=== Begin Enclosure ===

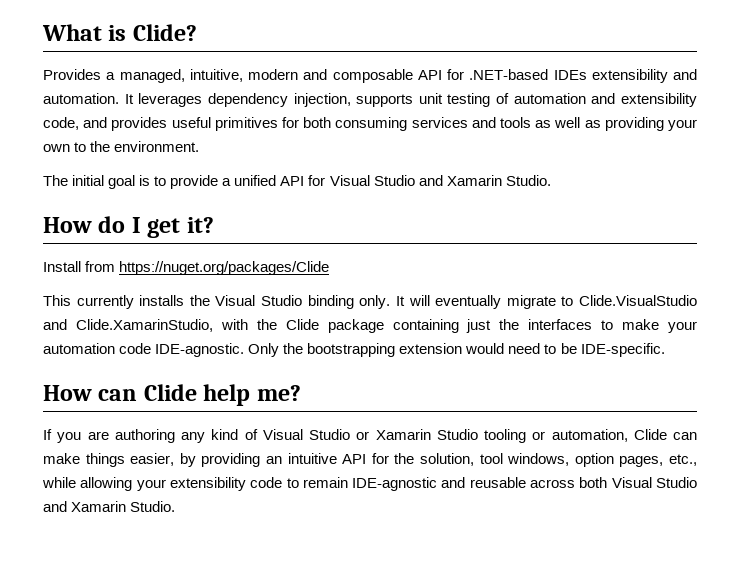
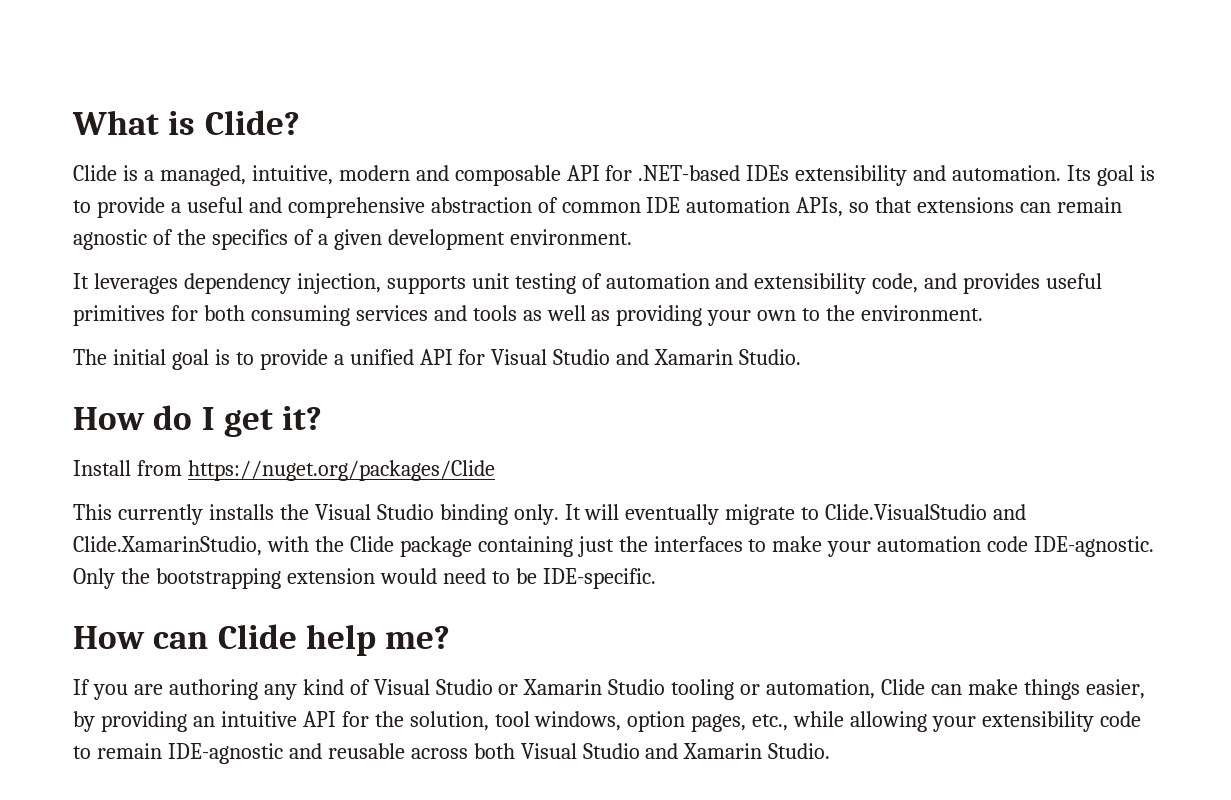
[43,69,101,80] Provides -> [73,165,138,181] Clide is
(119, 98) none -> [1067,165,1155,186] [73,197,1123,218] [73,229,632,250] Its goal is to provide a useful and comprehensive abstraction of common IDE automation APIs, so that extensions can remain agnostic of the specifics of a given development environment. //

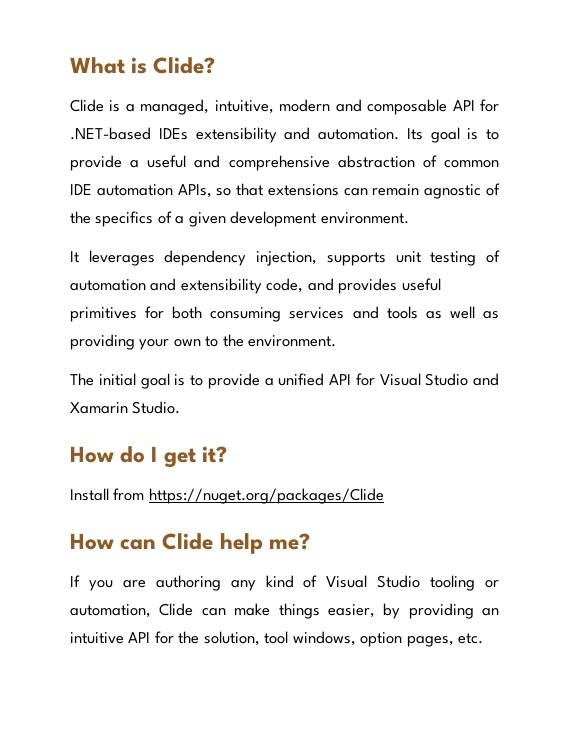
[73,504,1027,525] [73,536,1155,557] [73,568,656,589] // This currently installs the Visual Studio binding only. It will eventually migrate to Clide.VisualStudio and Clide.XamarinStudio, with the Clide package containing just the interfaces to make your automation code IDE-agnostic. Only the bootstrapping extension would need to be IDE-specific. -> (384, 496) none
[498,679,666,695] or Xamarin Studio -> (421, 581) none
[752,711,1141,732] [73,743,831,764] etc., while allowing your extensibility code to remain IDE-agnostic and reusable across both Visual Studio and Xamarin Studio. -> [458,633,484,644] etc.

=== End Enclosure ===

= Goal of the exercise =
Print the listing again exactly as it appears, except for the pictures, which stay out.

= Solved problem =
[43,69,101,80] Provides -> [73,165,138,181] Clide is
(119, 98) none -> [1067,165,1155,186] [73,197,1123,218] [73,229,632,250] Its goal is to provide a useful and comprehensive abstraction of common IDE automation APIs, so that extensions can remain agnostic of the specifics of a given development environment. //

[73,504,1027,525] [73,536,1155,557] [73,568,656,589] // This currently installs the Visual Studio binding only. It will eventually migrate to Clide.VisualStudio and Clide.XamarinStudio, with the Clide package containing just the interfaces to make your automation code IDE-agnostic. Only the bootstrapping extension would need to be IDE-specific. -> (384, 496) none
[498,679,666,695] or Xamarin Studio -> (421, 581) none
[752,711,1141,732] [73,743,831,764] etc., while allowing your extensibility code to remain IDE-agnostic and reusable across both Visual Studio and Xamarin Studio. -> [458,633,484,644] etc.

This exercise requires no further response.